● **Records for processing**:
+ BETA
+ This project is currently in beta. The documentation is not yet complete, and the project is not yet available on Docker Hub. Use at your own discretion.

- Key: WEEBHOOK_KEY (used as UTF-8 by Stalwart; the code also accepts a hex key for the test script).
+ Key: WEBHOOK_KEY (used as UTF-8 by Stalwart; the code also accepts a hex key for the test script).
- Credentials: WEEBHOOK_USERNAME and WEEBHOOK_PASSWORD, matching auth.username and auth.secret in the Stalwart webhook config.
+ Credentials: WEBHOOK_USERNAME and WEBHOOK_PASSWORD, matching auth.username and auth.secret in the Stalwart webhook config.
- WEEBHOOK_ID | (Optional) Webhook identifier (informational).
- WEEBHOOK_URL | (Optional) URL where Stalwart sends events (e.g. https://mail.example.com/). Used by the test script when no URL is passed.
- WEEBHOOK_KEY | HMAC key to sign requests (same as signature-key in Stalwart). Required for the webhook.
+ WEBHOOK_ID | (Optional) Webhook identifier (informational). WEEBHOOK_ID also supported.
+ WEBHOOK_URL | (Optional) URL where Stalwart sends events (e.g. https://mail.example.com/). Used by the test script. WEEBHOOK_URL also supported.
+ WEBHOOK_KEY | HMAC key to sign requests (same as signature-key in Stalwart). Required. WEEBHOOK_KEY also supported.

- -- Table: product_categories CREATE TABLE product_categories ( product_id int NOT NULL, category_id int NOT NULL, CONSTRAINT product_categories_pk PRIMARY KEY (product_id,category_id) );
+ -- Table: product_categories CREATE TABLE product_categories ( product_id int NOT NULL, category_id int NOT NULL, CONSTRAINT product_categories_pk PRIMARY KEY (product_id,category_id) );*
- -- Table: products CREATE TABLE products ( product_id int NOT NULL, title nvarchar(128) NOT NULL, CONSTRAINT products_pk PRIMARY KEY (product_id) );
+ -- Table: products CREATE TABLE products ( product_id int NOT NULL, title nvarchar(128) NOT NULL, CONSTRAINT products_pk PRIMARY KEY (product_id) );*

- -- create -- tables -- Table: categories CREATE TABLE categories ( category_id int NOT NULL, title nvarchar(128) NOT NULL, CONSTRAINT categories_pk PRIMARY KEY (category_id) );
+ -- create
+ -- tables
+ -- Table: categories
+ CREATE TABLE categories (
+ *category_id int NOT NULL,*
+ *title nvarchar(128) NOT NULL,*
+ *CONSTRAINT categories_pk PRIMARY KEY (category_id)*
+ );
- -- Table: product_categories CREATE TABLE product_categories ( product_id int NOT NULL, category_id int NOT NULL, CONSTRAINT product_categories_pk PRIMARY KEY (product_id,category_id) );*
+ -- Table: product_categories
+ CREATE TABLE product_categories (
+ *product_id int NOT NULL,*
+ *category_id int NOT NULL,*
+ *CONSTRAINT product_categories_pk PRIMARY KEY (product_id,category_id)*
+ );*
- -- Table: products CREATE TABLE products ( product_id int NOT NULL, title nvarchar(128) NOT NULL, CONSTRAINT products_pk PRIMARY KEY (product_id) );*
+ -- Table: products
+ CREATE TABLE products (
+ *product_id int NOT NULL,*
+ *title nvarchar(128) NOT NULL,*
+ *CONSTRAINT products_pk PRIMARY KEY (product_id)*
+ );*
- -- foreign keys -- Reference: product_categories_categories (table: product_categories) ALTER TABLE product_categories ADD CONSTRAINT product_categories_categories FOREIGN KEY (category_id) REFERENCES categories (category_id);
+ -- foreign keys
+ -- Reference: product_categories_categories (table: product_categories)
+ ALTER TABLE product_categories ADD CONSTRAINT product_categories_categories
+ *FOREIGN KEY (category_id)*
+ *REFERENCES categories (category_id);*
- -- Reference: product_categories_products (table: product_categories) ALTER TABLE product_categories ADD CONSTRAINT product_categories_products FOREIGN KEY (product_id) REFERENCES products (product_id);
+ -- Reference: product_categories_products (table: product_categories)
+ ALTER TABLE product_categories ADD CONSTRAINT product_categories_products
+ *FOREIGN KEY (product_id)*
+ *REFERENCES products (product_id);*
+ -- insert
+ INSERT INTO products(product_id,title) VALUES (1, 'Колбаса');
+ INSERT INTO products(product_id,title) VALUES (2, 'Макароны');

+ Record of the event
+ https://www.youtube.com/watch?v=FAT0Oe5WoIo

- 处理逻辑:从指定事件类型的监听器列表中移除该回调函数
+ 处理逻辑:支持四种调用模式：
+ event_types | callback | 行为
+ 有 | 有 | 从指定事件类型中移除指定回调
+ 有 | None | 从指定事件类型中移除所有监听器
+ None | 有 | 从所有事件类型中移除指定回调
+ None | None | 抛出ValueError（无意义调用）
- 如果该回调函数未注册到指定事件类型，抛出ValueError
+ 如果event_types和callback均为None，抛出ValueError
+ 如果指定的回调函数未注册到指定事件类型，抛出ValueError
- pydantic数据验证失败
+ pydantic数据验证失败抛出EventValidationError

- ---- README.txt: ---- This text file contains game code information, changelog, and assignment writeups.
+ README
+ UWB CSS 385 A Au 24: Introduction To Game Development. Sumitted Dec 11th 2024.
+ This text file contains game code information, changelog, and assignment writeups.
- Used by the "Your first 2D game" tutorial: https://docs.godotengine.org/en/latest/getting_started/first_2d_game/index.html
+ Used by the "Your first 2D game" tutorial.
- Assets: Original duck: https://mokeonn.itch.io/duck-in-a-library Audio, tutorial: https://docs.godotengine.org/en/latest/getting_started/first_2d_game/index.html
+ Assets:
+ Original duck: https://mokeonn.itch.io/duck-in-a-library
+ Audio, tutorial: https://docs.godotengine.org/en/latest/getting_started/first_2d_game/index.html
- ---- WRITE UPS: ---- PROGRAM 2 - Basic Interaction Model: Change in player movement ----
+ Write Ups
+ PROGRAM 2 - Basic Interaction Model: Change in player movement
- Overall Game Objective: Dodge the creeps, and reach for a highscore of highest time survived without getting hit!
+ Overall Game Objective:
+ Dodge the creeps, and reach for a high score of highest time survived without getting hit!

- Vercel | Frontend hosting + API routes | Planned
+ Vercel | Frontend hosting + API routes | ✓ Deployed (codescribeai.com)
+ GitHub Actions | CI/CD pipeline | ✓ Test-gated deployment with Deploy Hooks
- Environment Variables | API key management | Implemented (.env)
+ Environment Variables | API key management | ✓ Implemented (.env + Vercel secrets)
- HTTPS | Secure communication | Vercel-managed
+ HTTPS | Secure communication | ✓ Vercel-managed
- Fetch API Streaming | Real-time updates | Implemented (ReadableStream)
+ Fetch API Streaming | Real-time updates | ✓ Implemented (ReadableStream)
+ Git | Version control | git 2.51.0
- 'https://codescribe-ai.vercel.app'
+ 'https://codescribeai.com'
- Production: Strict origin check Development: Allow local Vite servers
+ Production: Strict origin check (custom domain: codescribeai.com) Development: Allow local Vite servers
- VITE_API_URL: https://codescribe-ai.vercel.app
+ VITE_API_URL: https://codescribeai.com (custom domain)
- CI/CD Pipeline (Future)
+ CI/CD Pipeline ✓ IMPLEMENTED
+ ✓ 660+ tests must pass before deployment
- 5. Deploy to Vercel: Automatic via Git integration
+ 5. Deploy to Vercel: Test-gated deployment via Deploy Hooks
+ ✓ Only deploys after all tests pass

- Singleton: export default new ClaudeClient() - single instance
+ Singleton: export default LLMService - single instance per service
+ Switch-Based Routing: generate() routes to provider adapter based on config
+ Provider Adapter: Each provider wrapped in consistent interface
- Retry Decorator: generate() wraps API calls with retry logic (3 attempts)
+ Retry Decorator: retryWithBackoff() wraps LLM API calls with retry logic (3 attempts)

● **Problem statement**: Your answer must be every record above, set down exactly as written.

● **Result of this task**:
+ BETA
+ This project is currently in beta. The documentation is not yet complete, and the project is not yet available on Docker Hub. Use at your own discretion.

- Key: WEEBHOOK_KEY (used as UTF-8 by Stalwart; the code also accepts a hex key for the test script).
+ Key: WEBHOOK_KEY (used as UTF-8 by Stalwart; the code also accepts a hex key for the test script).
- Credentials: WEEBHOOK_USERNAME and WEEBHOOK_PASSWORD, matching auth.username and auth.secret in the Stalwart webhook config.
+ Credentials: WEBHOOK_USERNAME and WEBHOOK_PASSWORD, matching auth.username and auth.secret in the Stalwart webhook config.
- WEEBHOOK_ID | (Optional) Webhook identifier (informational).
- WEEBHOOK_URL | (Optional) URL where Stalwart sends events (e.g. https://mail.example.com/). Used by the test script when no URL is passed.
- WEEBHOOK_KEY | HMAC key to sign requests (same as signature-key in Stalwart). Required for the webhook.
+ WEBHOOK_ID | (Optional) Webhook identifier (informational). WEEBHOOK_ID also supported.
+ WEBHOOK_URL | (Optional) URL where Stalwart sends events (e.g. https://mail.example.com/). Used by the test script. WEEBHOOK_URL also supported.
+ WEBHOOK_KEY | HMAC key to sign requests (same as signature-key in Stalwart). Required. WEEBHOOK_KEY also supported.

- -- Table: product_categories CREATE TABLE product_categories ( product_id int NOT NULL, category_id int NOT NULL, CONSTRAINT product_categories_pk PRIMARY KEY (product_id,category_id) );
+ -- Table: product_categories CREATE TABLE product_categories ( product_id int NOT NULL, category_id int NOT NULL, CONSTRAINT product_categories_pk PRIMARY KEY (product_id,category_id) );*
- -- Table: products CREATE TABLE products ( product_id int NOT NULL, title nvarchar(128) NOT NULL, CONSTRAINT products_pk PRIMARY KEY (product_id) );
+ -- Table: products CREATE TABLE products ( product_id int NOT NULL, title nvarchar(128) NOT NULL, CONSTRAINT products_pk PRIMARY KEY (product_id) );*

- -- create -- tables -- Table: categories CREATE TABLE categories ( category_id int NOT NULL, title nvarchar(128) NOT NULL, CONSTRAINT categories_pk PRIMARY KEY (category_id) );
+ -- create
+ -- tables
+ -- Table: categories
+ CREATE TABLE categories (
+ *category_id int NOT NULL,*
+ *title nvarchar(128) NOT NULL,*
+ *CONSTRAINT categories_pk PRIMARY KEY (category_id)*
+ );
- -- Table: product_categories CREATE TABLE product_categories ( product_id int NOT NULL, category_id int NOT NULL, CONSTRAINT product_categories_pk PRIMARY KEY (product_id,category_id) );*
+ -- Table: product_categories
+ CREATE TABLE product_categories (
+ *product_id int NOT NULL,*
+ *category_id int NOT NULL,*
+ *CONSTRAINT product_categories_pk PRIMARY KEY (product_id,category_id)*
+ );*
- -- Table: products CREATE TABLE products ( product_id int NOT NULL, title nvarchar(128) NOT NULL, CONSTRAINT products_pk PRIMARY KEY (product_id) );*
+ -- Table: products
+ CREATE TABLE products (
+ *product_id int NOT NULL,*
+ *title nvarchar(128) NOT NULL,*
+ *CONSTRAINT products_pk PRIMARY KEY (product_id)*
+ );*
- -- foreign keys -- Reference: product_categories_categories (table: product_categories) ALTER TABLE product_categories ADD CONSTRAINT product_categories_categories FOREIGN KEY (category_id) REFERENCES categories (category_id);
+ -- foreign keys
+ -- Reference: product_categories_categories (table: product_categories)
+ ALTER TABLE product_categories ADD CONSTRAINT product_categories_categories
+ *FOREIGN KEY (category_id)*
+ *REFERENCES categories (category_id);*
- -- Reference: product_categories_products (table: product_categories) ALTER TABLE product_categories ADD CONSTRAINT product_categories_products FOREIGN KEY (product_id) REFERENCES products (product_id);
+ -- Reference: product_categories_products (table: product_categories)
+ ALTER TABLE product_categories ADD CONSTRAINT product_categories_products
+ *FOREIGN KEY (product_id)*
+ *REFERENCES products (product_id);*
+ -- insert
+ INSERT INTO products(product_id,title) VALUES (1, 'Колбаса');
+ INSERT INTO products(product_id,title) VALUES (2, 'Макароны');

+ Record of the event
+ https://www.youtube.com/watch?v=FAT0Oe5WoIo

- 处理逻辑:从指定事件类型的监听器列表中移除该回调函数
+ 处理逻辑:支持四种调用模式：
+ event_types | callback | 行为
+ 有 | 有 | 从指定事件类型中移除指定回调
+ 有 | None | 从指定事件类型中移除所有监听器
+ None | 有 | 从所有事件类型中移除指定回调
+ None | None | 抛出ValueError（无意义调用）
- 如果该回调函数未注册到指定事件类型，抛出ValueError
+ 如果event_types和callback均为None，抛出ValueError
+ 如果指定的回调函数未注册到指定事件类型，抛出ValueError
- pydantic数据验证失败
+ pydantic数据验证失败抛出EventValidationError

- ---- README.txt: ---- This text file contains game code information, changelog, and assignment writeups.
+ README
+ UWB CSS 385 A Au 24: Introduction To Game Development. Sumitted Dec 11th 2024.
+ This text file contains game code information, changelog, and assignment writeups.
- Used by the "Your first 2D game" tutorial: https://docs.godotengine.org/en/latest/getting_started/first_2d_game/index.html
+ Used by the "Your first 2D game" tutorial.
- Assets: Original duck: https://mokeonn.itch.io/duck-in-a-library Audio, tutorial: https://docs.godotengine.org/en/latest/getting_started/first_2d_game/index.html
+ Assets:
+ Original duck: https://mokeonn.itch.io/duck-in-a-library
+ Audio, tutorial: https://docs.godotengine.org/en/latest/getting_started/first_2d_game/index.html
- ---- WRITE UPS: ---- PROGRAM 2 - Basic Interaction Model: Change in player movement ----
+ Write Ups
+ PROGRAM 2 - Basic Interaction Model: Change in player movement
- Overall Game Objective: Dodge the creeps, and reach for a highscore of highest time survived without getting hit!
+ Overall Game Objective:
+ Dodge the creeps, and reach for a high score of highest time survived without getting hit!

- Vercel | Frontend hosting + API routes | Planned
+ Vercel | Frontend hosting + API routes | ✓ Deployed (codescribeai.com)
+ GitHub Actions | CI/CD pipeline | ✓ Test-gated deployment with Deploy Hooks
- Environment Variables | API key management | Implemented (.env)
+ Environment Variables | API key management | ✓ Implemented (.env + Vercel secrets)
- HTTPS | Secure communication | Vercel-managed
+ HTTPS | Secure communication | ✓ Vercel-managed
- Fetch API Streaming | Real-time updates | Implemented (ReadableStream)
+ Fetch API Streaming | Real-time updates | ✓ Implemented (ReadableStream)
+ Git | Version control | git 2.51.0
- 'https://codescribe-ai.vercel.app'
+ 'https://codescribeai.com'
- Production: Strict origin check Development: Allow local Vite servers
+ Production: Strict origin check (custom domain: codescribeai.com) Development: Allow local Vite servers
- VITE_API_URL: https://codescribe-ai.vercel.app
+ VITE_API_URL: https://codescribeai.com (custom domain)
- CI/CD Pipeline (Future)
+ CI/CD Pipeline ✓ IMPLEMENTED
+ ✓ 660+ tests must pass before deployment
- 5. Deploy to Vercel: Automatic via Git integration
+ 5. Deploy to Vercel: Test-gated deployment via Deploy Hooks
+ ✓ Only deploys after all tests pass

- Singleton: export default new ClaudeClient() - single instance
+ Singleton: export default LLMService - single instance per service
+ Switch-Based Routing: generate() routes to provider adapter based on config
+ Provider Adapter: Each provider wrapped in consistent interface
- Retry Decorator: generate() wraps API calls with retry logic (3 attempts)
+ Retry Decorator: retryWithBackoff() wraps LLM API calls with retry logic (3 attempts)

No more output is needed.